Hannaford, of course, intends the phrase “messenger from God” to imply some extraordinarily grandiose claim made by Blair Adams, that he is the exclusive funnel of revelation from God or even the Messiah himself. In other words, he wants everyone to understand “messenger from God” in the context of the cult template. We do believe that Blair Adams is a “messenger from God.” But we also believe every other member of our church is a “messenger from God,” too, as well as many others outside our community. We believe every authentic Christian is called to bring God’s message to others.
Let’s do a quick Google search. Oh no! Iris Krasnow, writing for the UPI, records Billy Graham a few years ago admitting he’s a cult leader: “Evangelist Billy Graham may have the charisma that attracts figures like Johnny Cash and Lyndon Johnson, but he claims to be nothing more than a messenger of God.”8 Krasnow even quotes Graham making the startling admission: “I’m just a messenger, handing out messages that say, ‘God loves you. You need to let Christ into your heart in order to have your sins forgiven.’ It’s my voice that I think God is using.”9 My goodness. Graham actually thinks God is speaking through his own voice!
We suspect Hannaford has little if any understanding of the common Evangelical view of the “anointing.” Baptists, Methodists, Pentecostals, Charismatics and others all believe that those in ministry act as “messengers from God.” Peter commands those ministering in the church that when they speak, they should do so as “the oracles of God” (1 Pet. 4:11). Paul praised the Thessalonian church because “when you received the word of God, which you heard from us [not just Paul], you accepted it not as the word of men, but for what it really is, the Word of God” (1 Thess. 2:13). Perhaps much of mainstream Evangelical Christianity simply remains a mystery to Hannaford, so, in hearing that we might believe that God could speak to us through other men, women and even children, Hannaford’s rather narrow life experiences leave him clueless as to the actual meaning of our belief and that of hundreds of millions of others worldwide. It seems his mind simply snaps to the conclusion that some sinister plot akin to the Invasion of the Body Snatchers, or maybe The Manchurian Candidate, is unfolding, with mindless automatons passively receiving “messages” from their true master.

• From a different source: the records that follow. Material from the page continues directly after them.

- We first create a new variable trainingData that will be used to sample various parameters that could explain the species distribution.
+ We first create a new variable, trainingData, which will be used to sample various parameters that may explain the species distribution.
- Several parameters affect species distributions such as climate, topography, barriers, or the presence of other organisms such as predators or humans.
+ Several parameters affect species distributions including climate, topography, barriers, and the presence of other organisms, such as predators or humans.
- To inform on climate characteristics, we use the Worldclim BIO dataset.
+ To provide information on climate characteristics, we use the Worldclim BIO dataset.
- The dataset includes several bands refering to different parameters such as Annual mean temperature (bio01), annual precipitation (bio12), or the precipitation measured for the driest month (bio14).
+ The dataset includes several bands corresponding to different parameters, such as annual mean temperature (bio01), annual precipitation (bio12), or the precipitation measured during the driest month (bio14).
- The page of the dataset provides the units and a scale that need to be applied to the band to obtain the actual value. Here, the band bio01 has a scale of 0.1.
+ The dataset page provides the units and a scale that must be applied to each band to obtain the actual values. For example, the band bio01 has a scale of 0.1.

Given his claims to having a Church of England background, Hannaford’s apparent ignorance of Christianity is astonishing, but still more astounding is his arrogant, reckless irresponsibility in publishing this insidious mischaracterization of our community, even though he has no firsthand experience with us.
1 Eugene V. Gallagher, The New Religious Movements Experience in America (Westport, Conn.: Greenwood Press, 2004), p. 220 (emphasis added).

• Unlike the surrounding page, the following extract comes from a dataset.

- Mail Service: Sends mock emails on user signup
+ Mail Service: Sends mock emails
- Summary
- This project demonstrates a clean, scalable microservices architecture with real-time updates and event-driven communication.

2 Margaret Singer, with Janja Lalich, Cults in Our Midst: The Hidden Menace in Our Everyday Lives (San Francisco: Jossey-Bass, 1995), p. 15 (emphasis added).
3 Singer and Lalich, Cults in Our Midst, p. 258 (emphasis added).

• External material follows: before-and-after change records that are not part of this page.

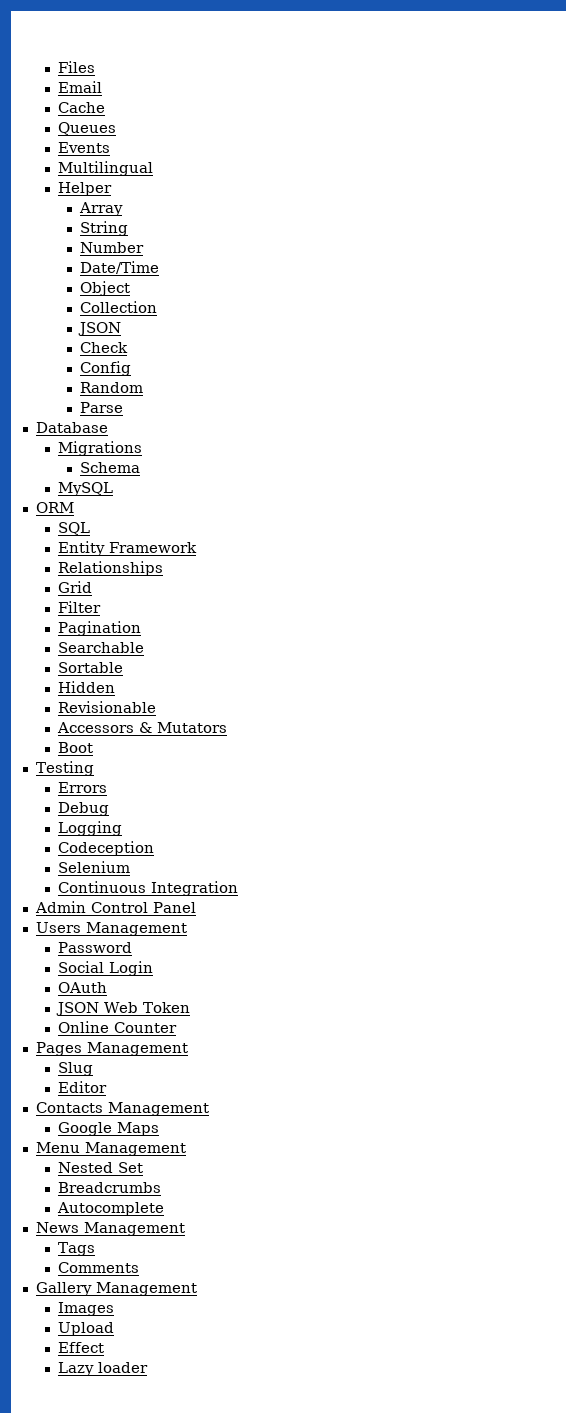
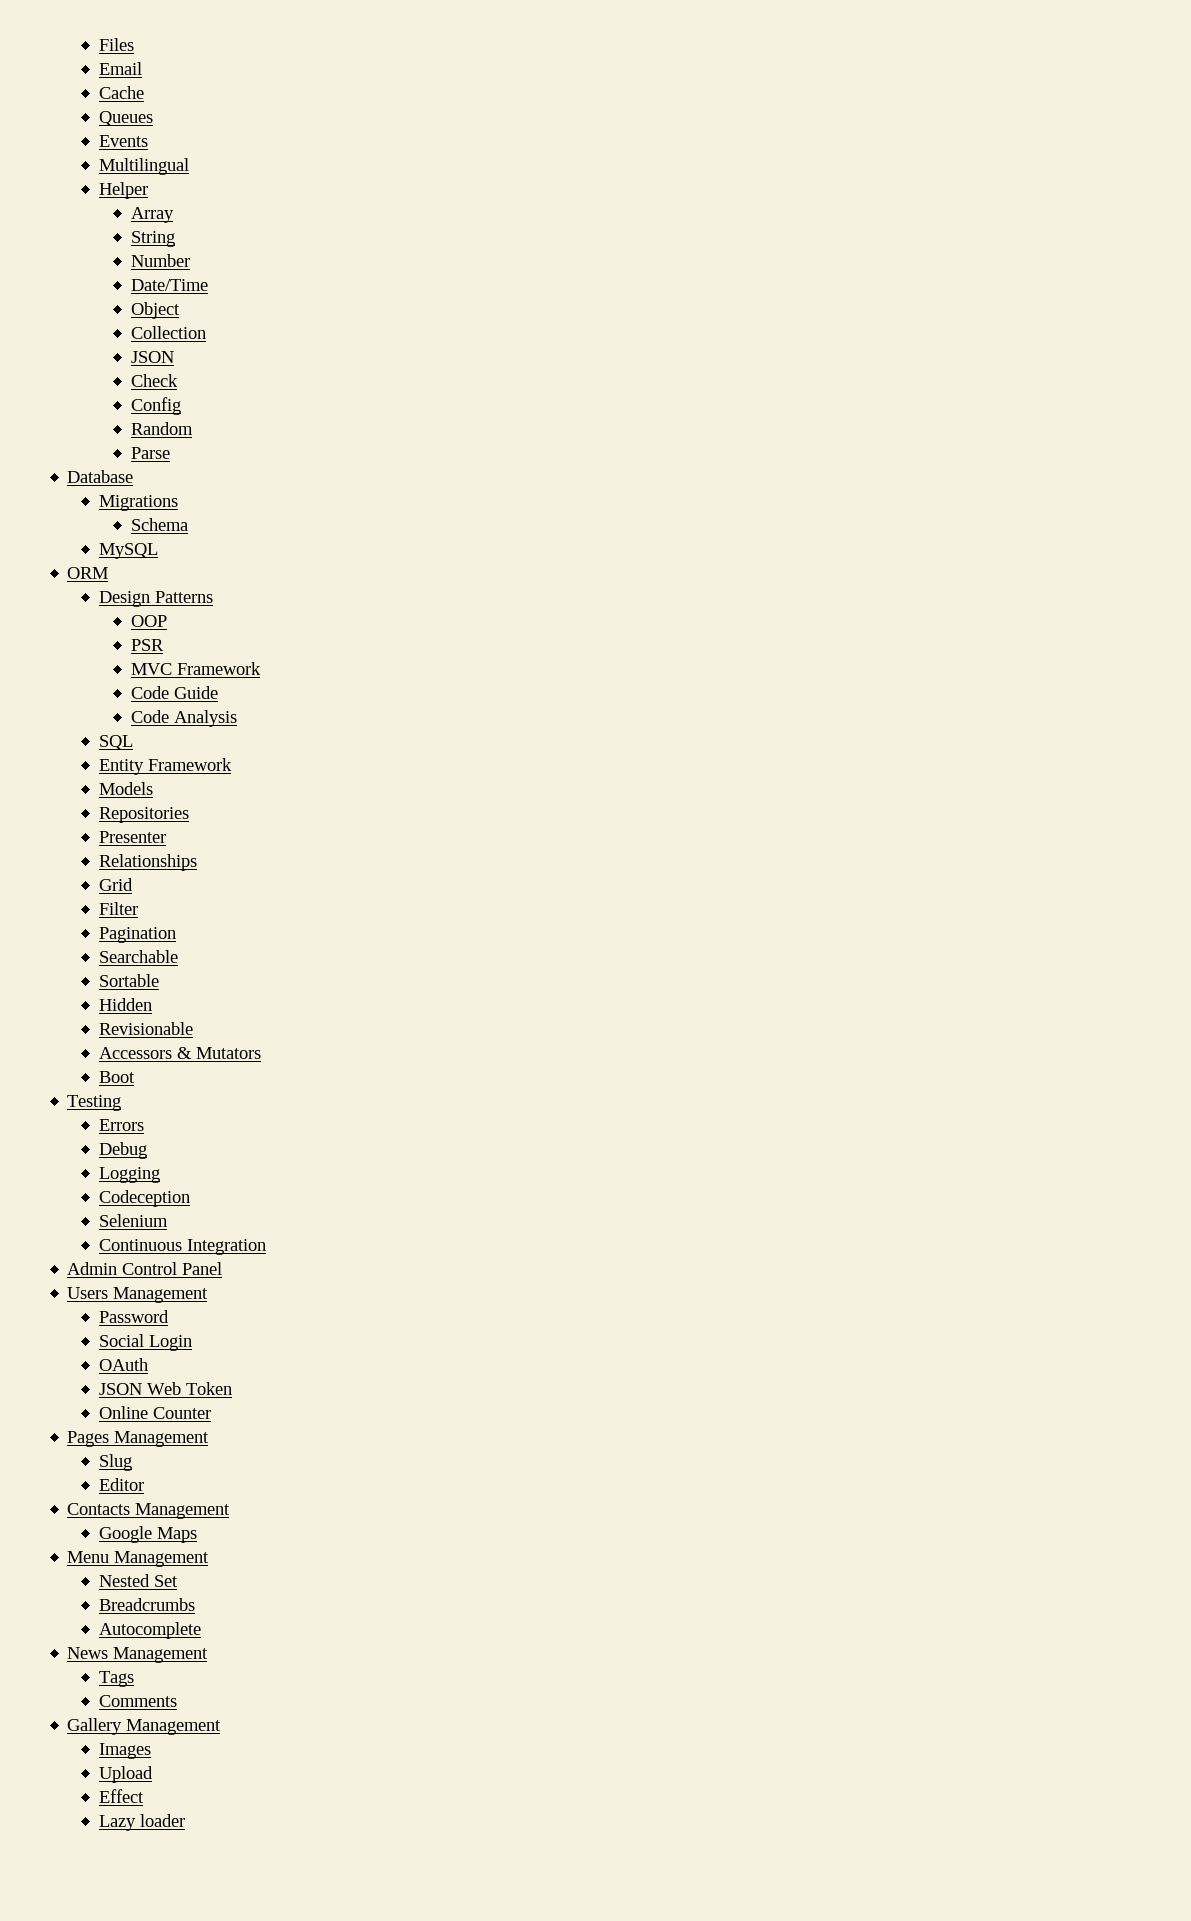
+ Design Patterns
+ OOP
+ PSR
+ MVC Framework
+ Code Guide
+ Code Analysis
+ Models
+ Repositories
+ Presenter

4 Singer and Lalich, Cults in Our Midst, p. 28; Gallagher, New Religious Movements Experience in America, p. 12.
5 Gallagher, New Religious Movements Experience in America, p. 12.
6 Gallagher, New Religious Movements Experience in America, p. 13.
7 Gallagher, New Religious Movements Experience in America, p. 13 (emphasis added).
8 Iris Krasnow, “Evangelist Billy Graham—He’s God’s Messenger on Earth,” Lodi (Calif.) News-Sentinel, 25 May 1985.
9 Krasnow, “Evangelist Billy Graham.”